▽この治療技法は網膜色素変性症において、神経細胞死を防ぐ新たな治療戦略を開拓したのみならず、ALSなど神経変性疾患にも適応可能な可能性があります。
▽研究者らは、ロドプシン欠損網膜色素変性症モデルマウスを用いて、桿状細胞変性の始まる4週齢において、ウイルスベクターにより、ヒト毛様体神経栄養因子(CTNF)を導入しました
▽CTNFは、これまでに光受容器細胞や網膜神経節細胞の喪失を防ぐ効果を有することがわかっていましたが、毒性が問題になっていました。
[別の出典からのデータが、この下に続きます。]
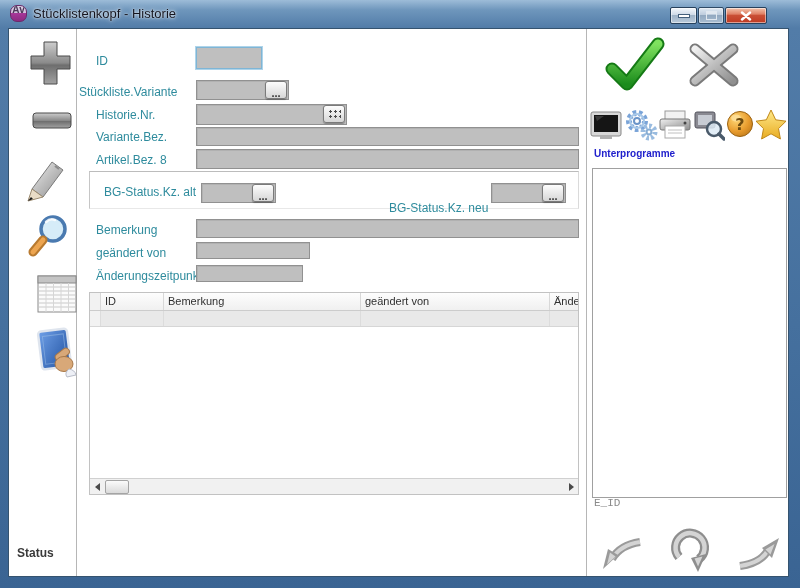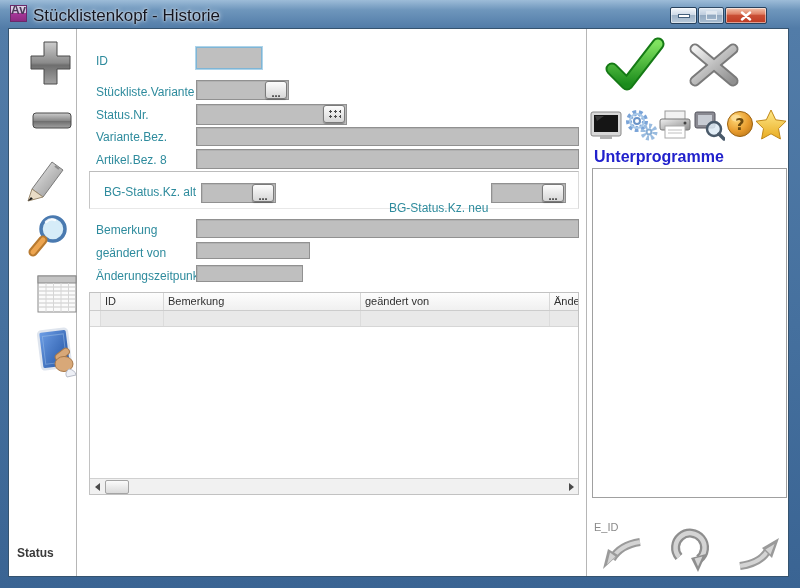--- a/index.html
+++ b/index.html
@@ -5,26 +5,26 @@
   html,body { margin:0; padding:0; }
   body {
     width:800px; height:588px; position:relative; overflow:hidden;
     font-family:"Liberation Sans", sans-serif;
     background:linear-gradient(180deg,#9dbcd8 0px,#6e96bc 10px,#527ca8 28px,#45709e 55%,#3a6493 100%);
   }
   
   .titlebar { position:absolute; left:0; top:0; width:100%; height:28px; }
   .title-icon {
     position:absolute; left:10px; top:5px; width:17px; height:17px;
-    border:1px solid #6a2a6a; border-radius:0; box-sizing:border-box;
+    border:1px solid #6a2a6a; border-radius:7px; box-sizing:border-box;
     background:linear-gradient(180deg,#ded2e6 0%,#d3c3de 44%,#a8389a 45%,#8d2a82 100%);
-    font-size:12px; font-weight:bold; color:#4a3858; text-align:center; line-height:8px; overflow:hidden;
+    font-size:10px; font-weight:bold; color:#4a3858; text-align:center; line-height:8px; overflow:hidden;
   }
   .title-text {
-    position:absolute; left:33px; top:6px; font-size:17px; color:#15151f;
+    position:absolute; left:33px; top:6px; font-size:13px; color:#15151f;
     text-shadow:0 0 5px rgba(255,255,255,.9),0 0 2px rgba(255,255,255,.8);
   }
   .winbtn {
     position:absolute; top:7px; height:17px; border:1px solid #27415c; border-radius:2px;
     box-sizing:border-box; box-shadow:inset 0 0 0 1px rgba(255,255,255,.5);
     display:flex; align-items:center; justify-content:center; padding:0; cursor:default;
   }
   .btn-min  { right:103px; width:27px; background:linear-gradient(180deg,#f4f8fc 0%,#cfdbe8 45%,#9fb4c8 50%,#b9cada 100%); }
   .btn-max  { right:76px;  width:26px; background:linear-gradient(180deg,#edf2f8 0%,#c8d4e2 45%,#98adc2 50%,#b2c4d6 100%); }
   .btn-close{ right:33px;  width:42px; background:linear-gradient(180deg,#f3c3ab 0%,#e08267 40%,#c94f35 50%,#bf3a22 100%); }
@@ -64,21 +64,21 @@
   .gr-cell { border-right:1px solid #dcdcdc; box-sizing:border-box; }
   .w-sel{width:11px;} .w-id{width:63px;} .w-bem{width:197px;} .w-gv{width:189px;} .w-last{flex:1;border-right:none;}
   .sel-cell{ background:#f2f2f2; }
   .hscroll { position:absolute; left:0; bottom:0; width:100%; height:16px; background:#f1f1f1; border-top:1px solid #d0d0d0; box-sizing:border-box; }
   .hs-arrow { position:absolute; top:0; width:14px; height:15px; display:flex; align-items:center; justify-content:center; background:none; border:none; padding:0; cursor:pointer; }
   .hs-left{left:0;} .hs-right{right:0;}
   .tri-l { width:0; height:0; border-top:4px solid transparent; border-bottom:4px solid transparent; border-right:5px solid #4a4a4a; }
   .tri-r { width:0; height:0; border-top:4px solid transparent; border-bottom:4px solid transparent; border-left:5px solid #4a4a4a; }
   .hs-thumb { position:absolute; left:15px; top:1px; width:22px; height:12px; background:linear-gradient(#fbfbfb,#dadada); border:1px solid #a4a4a4; border-radius:2px; cursor:pointer; }
   
-  .section-title { position:absolute; font-size:16px; font-weight:bold; color:#2121cc; white-space:nowrap; }
+  .section-title { position:absolute; font-size:10px; font-weight:bold; color:#2121cc; white-space:nowrap; }
   .listbox { position:absolute; border:1px solid #a0a0a0; background:#fff; box-sizing:border-box; }
   .eid { position:absolute; font-size:11px; color:#8a8a8a; }
   .suche { position:absolute; font-size:12px; font-weight:bold; color:#3a3a3a; }
 </style>
 </head>
 <body>
 
 <svg width="0" height="0" style="position:absolute" aria-hidden="true">
   <defs>
     <linearGradient id="gMetal" x1="0" y1="0" x2="0" y2="1">
@@ -193,27 +193,27 @@
         <path d="M36 42 q6 1 7 6 l-9 2 q-3 -4 2 -8 z" fill="#eef0f6" stroke="#b8bcc8"></path>
       </svg>
     </button>
     <div class="suche" style="left:8px;top:517px;">Status</div>
   </div>
 
   <div>
     <label class="flabel" style="left:87px;top:25px;">ID</label>
     <input class="inp focused" style="left: 187px; top: 18px; width: 66px; height: 22px;" type="text" value="">
 
-    <label class="flabel" style="left:87px;top:56px;">Stückliste.Variante</label>
+    <label class="flabel" style="left:70px;top:56px;">Stückliste.Variante</label>
     <input class="inp" style="left: 187px; top: 51px; width: 93px; height: 20px;" type="text" value="">
     <button class="picker" style="left:256px;top:52px;">
       <span>...</span>
     </button>
 
-    <label class="flabel" style="left:87px;top:79px;">Status.Nr.</label>
+    <label class="flabel" style="left:87px;top:79px;">Historie.Nr.</label>
     <input class="inp" style="left: 187px; top: 75px; width: 151px; height: 21px;" type="text" value="">
     <button class="picker" style="left:314px;top:76px;">
       <span class="dots"></span>
     </button>
 
     <label class="flabel" style="left:87px;top:101px;">Variante.Bez.</label>
     <input class="inp" style="left: 187px; top: 98px; width: 383px; height: 19px;" type="text" value="">
 
     <label class="flabel" style="left:87px;top:124px;">Artikel.Bez. 8</label>
     <input class="inp" style="left: 187px; top: 120px; width: 383px; height: 20px;" type="text" value="">
@@ -327,21 +327,21 @@
       </svg>
     </button>
     <button class="iconbtn" style="left:168px;top:80px;">
       <svg width="32" height="31" viewBox="0 0 32 31">
         <polygon points="16,1 20.7,10.8 31,12.2 23.5,19.6 25.4,30 16,24.8 6.6,30 8.5,19.6 1,12.2 11.3,10.8" fill="url(#gGold)" stroke="#c08818" stroke-linejoin="round"></polygon>
       </svg>
     </button>
 
     <div class="section-title" style="left:7px;top:119px;">Unterprogramme</div>
     <div class="listbox" style="left:5px;top:139px;width:195px;height:330px;"></div>
-    <div class="eid" style="left:7px;top:492px;">E_ID</div>
+    <div class="eid" style="left:7px;top:468px;font-family:Liberation Mono, monospace;">E_ID</div>
 
     <button class="iconbtn" style="left:13px;top:506px;">
       <svg width="44" height="38" viewBox="0 0 44 38">
         <path d="M40 7 Q20 10 12 24" fill="none" stroke="#9a9a9a" stroke-width="8"></path>
         <path d="M40 7 Q20 10 12 24" fill="none" stroke="#d4d4d4" stroke-width="4"></path>
         <polygon points="18,20 3,34 8,14" fill="#9a9a9a"></polygon>
         <polygon points="15.5,21.5 7,29.5 10,17.5" fill="#d4d4d4"></polygon>
       </svg>
     </button>
     <button class="iconbtn" style="left:81px;top:498px;">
しかし今回、研究者らは緑色蛍光色素を導入した錐体光受容体を用いて、経時的に状態を観察することにより、遺伝子導入量の調節を行い、毒性を最小限に抑えました。
▽30週後に、遺伝子を導入した方の網膜においては、遺伝子非導入の対照群と比較して、89倍も疾患に関連した遺伝子の活性が増大し、網膜神経細胞の保護機能が発揮されていることが明らかになりました。
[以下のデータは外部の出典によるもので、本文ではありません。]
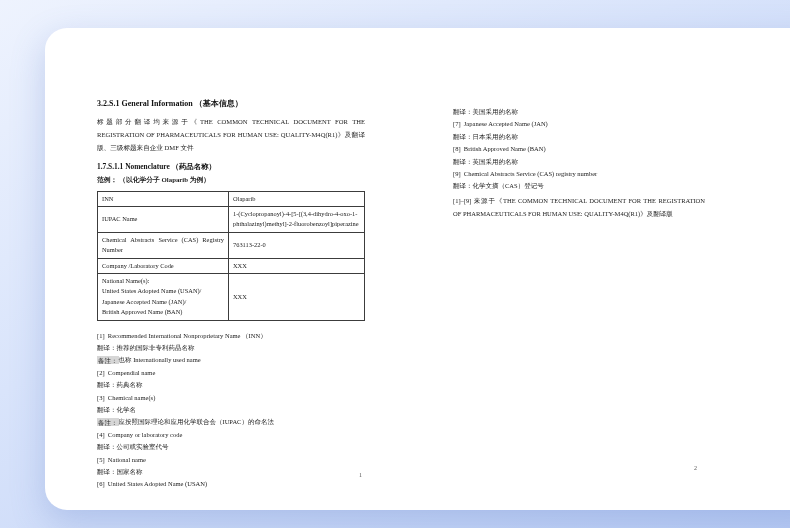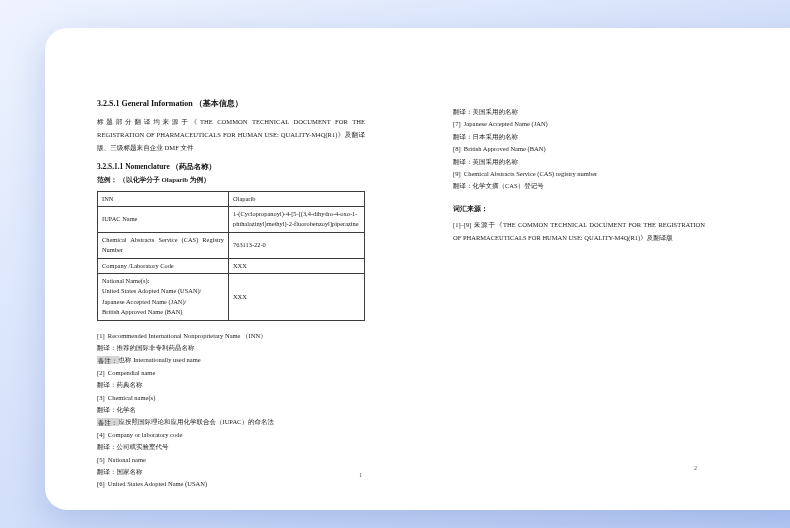--- a/index.html
+++ b/index.html
@@ -52,21 +52,21 @@
   .pageno-2{left:649px;top:437px;}
 </style>
 </head>
 <body>
 
 <div class="card">
 
   <div class="page page-1">
     <h1>3.2.S.1 General Information （基本信息）</h1>
     <p class="intro">标题部分翻译均来源于《THE COMMON TECHNICAL DOCUMENT FOR THE REGISTRATION OF PHARMACEUTICALS FOR HUMAN USE: QUALITY-M4Q(R1)》及翻译版、三级标题来自企业 DMF 文件</p>
-    <h2>3.2.S.1.1 Nomenclature （药品名称）</h2>
+    <h2>1.7.S.1.1 Nomenclature （药品名称）</h2>
     <p class="example">范例： （以化学分子 Olaparib 为例）</p>
 
     <div class="ntable">
 
         <div class="trow">
           <div class="tcell tlabel">INN</div>
           <div class="tcell tvalue">Olaparib</div>
         </div>
 
         <div class="trow">
@@ -135,19 +135,18 @@
         <p class="doc-line line-trans"><span class="line-text">翻译：日本采用的名称</span></p>
 
         <p class="doc-line line-term"><span class="line-text">[8]  British Approved Name (BAN)</span></p>
 
         <p class="doc-line line-trans"><span class="line-text">翻译：英国采用的名称</span></p>
 
         <p class="doc-line line-term"><span class="line-text">[9]  Chemical Abstracts Service (CAS) registry number</span></p>
 
         <p class="doc-line line-trans"><span class="line-text">翻译：化学文摘（CAS）登记号</span></p>
       </div>
-    <h3>词汇来源：</h3>
     <p class="source">[1]–[9]  来源于《THE COMMON TECHNICAL DOCUMENT FOR THE REGISTRATION OF PHARMACEUTICALS FOR HUMAN USE: QUALITY-M4Q(R1)》及翻译版</p>
   </div>
 
   <div class="pageno pageno-1">1</div>
   <div class="pageno pageno-2">2</div>
 </div>
 
 </body></html>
▽CTNFはこれまでALSに対しても臨床試験の実施が考案されてきました。しかし高用量では副作用が強いため、実施が不可能でした。今回の研究により、CTNFにより活性化していた遺伝子群を、なんらかの手法で直接的に活性化することにより、神経細胞の保護作用が発揮され、ALSなどの神経変性疾患についても、治療的効果が期待できるのではないかと考えられています。